Returning to Los Angeles in 1979 after travels in New York City and London, Powers met songwriter Jeffrey Lee Pierce and co-founded Creeping Ritual, the band that would eventually evolve into the swampy, blues-inspired punk band the Gun Club. While Powers departed from the group prior to the recording of their 1981 debut Fire of Love, he would employ the opening tuning guitar style he learned from Pierce when he became a member of primal psychobilly punk outfit the Cramps in late 1980.
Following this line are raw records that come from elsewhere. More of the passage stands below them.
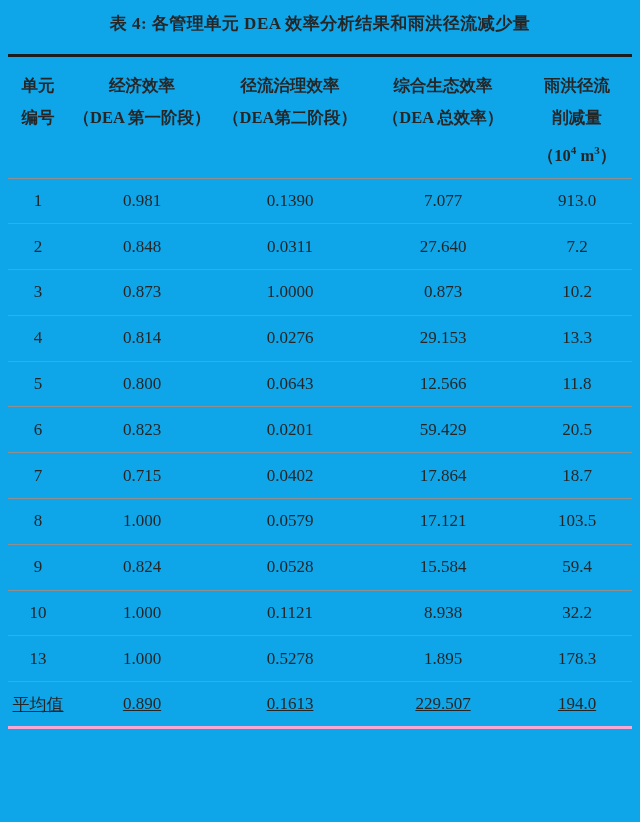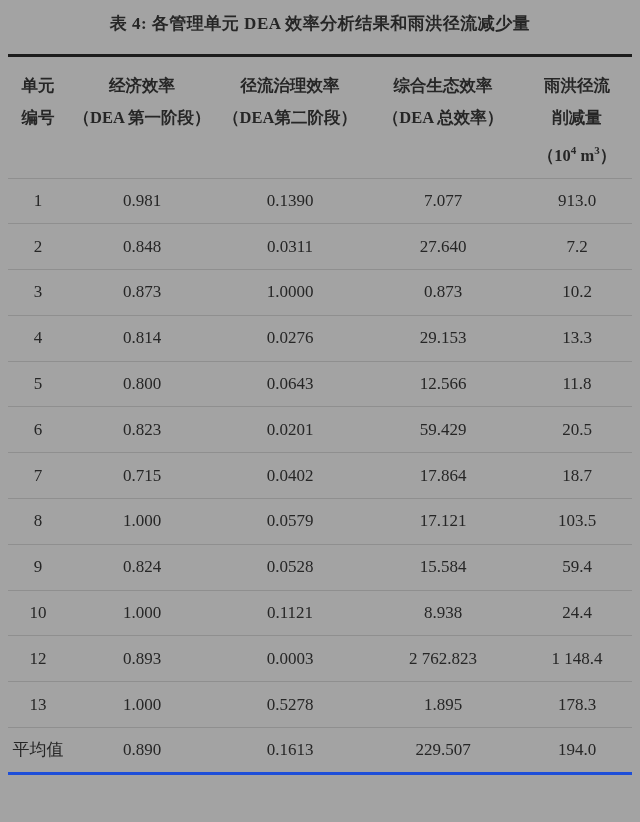--- a/index.html
+++ b/index.html
@@ -3,21 +3,21 @@
 <meta charset="utf-8">
 <style>
   * { margin: 0; padding: 0; box-sizing: border-box; }
   html, body {
     background: #ffffff;
     font-family: "Liberation Serif", "DejaVu Serif", serif;
   }
   #page {
     width: 640px;
     height: 822px;
-    background: #a3a3a3;
+    background: #0ea5e9;
     color: #262626;
     overflow: hidden;
   }
   .title {
     padding-top: 11px;
     height: 46px;
     text-align: center;
     font-size: 17px;
     font-weight: bold;
     line-height: 26px;
@@ -52,21 +52,22 @@
   }
   tbody td {
     height: 45.8px;
     text-align: center;
     vertical-align: middle;
     font-size: 17px;
     border-bottom: 1.5px solid #8f8f8f;
     white-space: nowrap;
   }
   tbody tr.last-row td {
-    border-bottom: 3px solid #1d4ed8;
+    border-bottom: 3px solid #f9a8d4;
+    text-decoration: underline;
   }
 </style>
 </head>
 <body>
 
 <div id="page">
 
   <div class="title">表 4: 各管理单元 DEA 效率分析结果和雨洪径流减少量</div>
 
   <table>
@@ -164,28 +165,21 @@
           <td>0.824</td>
           <td>0.0528</td>
           <td>15.584</td>
           <td>59.4</td>
         </tr>
         <tr>
           <td>10</td>
           <td>1.000</td>
           <td>0.1121</td>
           <td>8.938</td>
-          <td>24.4</td>
-        </tr>
-        <tr>
-          <td>12</td>
-          <td>0.893</td>
-          <td>0.0003</td>
-          <td>2 762.823</td>
-          <td>1 148.4</td>
+          <td>32.2</td>
         </tr>
         <tr>
           <td>13</td>
           <td>1.000</td>
           <td>0.5278</td>
           <td>1.895</td>
           <td>178.3</td>
         </tr>
         <tr class="last-row">
           <td>平均值</td>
Powers would contribute to two seminal early albums by the group -- Psychedelic Jungle in 1981 and the incendiary live effort Smell of Female -- but eventually reunited with Pierce in the Gun Club to record The Las Vegas Story and Mother Juno. In 1988, Powers moved on to the next chapter in his career, joining Australian songwriter Nick Cave in Berlin as a member of the Bad Seeds.
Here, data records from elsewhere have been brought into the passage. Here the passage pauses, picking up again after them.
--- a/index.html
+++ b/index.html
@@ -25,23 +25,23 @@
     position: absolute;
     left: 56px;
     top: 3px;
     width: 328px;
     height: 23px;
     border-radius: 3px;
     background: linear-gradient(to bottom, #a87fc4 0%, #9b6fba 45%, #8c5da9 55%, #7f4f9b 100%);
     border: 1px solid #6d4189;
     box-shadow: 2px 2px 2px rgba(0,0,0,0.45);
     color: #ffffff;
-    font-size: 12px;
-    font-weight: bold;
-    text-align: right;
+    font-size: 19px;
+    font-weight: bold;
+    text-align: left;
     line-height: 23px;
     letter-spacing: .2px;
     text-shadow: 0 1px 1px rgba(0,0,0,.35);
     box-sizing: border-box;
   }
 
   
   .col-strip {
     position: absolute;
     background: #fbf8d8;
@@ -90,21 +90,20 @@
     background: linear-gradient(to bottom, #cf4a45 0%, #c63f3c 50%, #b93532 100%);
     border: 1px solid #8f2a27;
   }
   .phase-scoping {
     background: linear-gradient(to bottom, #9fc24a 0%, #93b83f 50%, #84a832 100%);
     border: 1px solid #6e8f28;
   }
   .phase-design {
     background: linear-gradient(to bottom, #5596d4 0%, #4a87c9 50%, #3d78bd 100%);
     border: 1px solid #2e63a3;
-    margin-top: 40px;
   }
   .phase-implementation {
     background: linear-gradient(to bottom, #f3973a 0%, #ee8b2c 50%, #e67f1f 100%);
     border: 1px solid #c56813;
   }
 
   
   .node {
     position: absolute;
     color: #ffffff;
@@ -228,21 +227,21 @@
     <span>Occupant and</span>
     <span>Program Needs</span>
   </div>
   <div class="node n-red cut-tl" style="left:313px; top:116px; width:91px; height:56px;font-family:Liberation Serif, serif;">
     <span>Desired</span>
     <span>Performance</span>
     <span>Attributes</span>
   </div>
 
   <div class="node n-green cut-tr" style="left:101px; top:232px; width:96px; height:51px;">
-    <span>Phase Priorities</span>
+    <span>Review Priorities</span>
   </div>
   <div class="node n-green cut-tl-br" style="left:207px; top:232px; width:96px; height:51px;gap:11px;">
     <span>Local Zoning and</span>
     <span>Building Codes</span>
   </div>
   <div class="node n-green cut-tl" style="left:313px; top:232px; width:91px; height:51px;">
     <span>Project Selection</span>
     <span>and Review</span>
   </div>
Beginning with his contributions to the landmark Tender Prey album, Powers would play a key role in Cave's backing band as the singer/songwriter rose from his earlier status as a punk cult figure to become an international star. The guitarist would go on to collaborate with other notables like Swans mainstay Michael Gira in his acoustic group Angels of Light, but in 1997, he also began fronting his own outfit, the Pink Monkey Birds.
While it would take time for Powers to finally release his debut recordings as a bandleader with 2006's Philosophy and Underwear (a collection that veered wildly from sleazy garage punk to soulful balladry to primitive electronic), he has issued a series gritty, unhinged albums for In the Red Records including career highlights like Dracula Boots in 2009, Gorilla Rose in 2011 and the band's last full-length effort La Araña Es La Vida from 2016.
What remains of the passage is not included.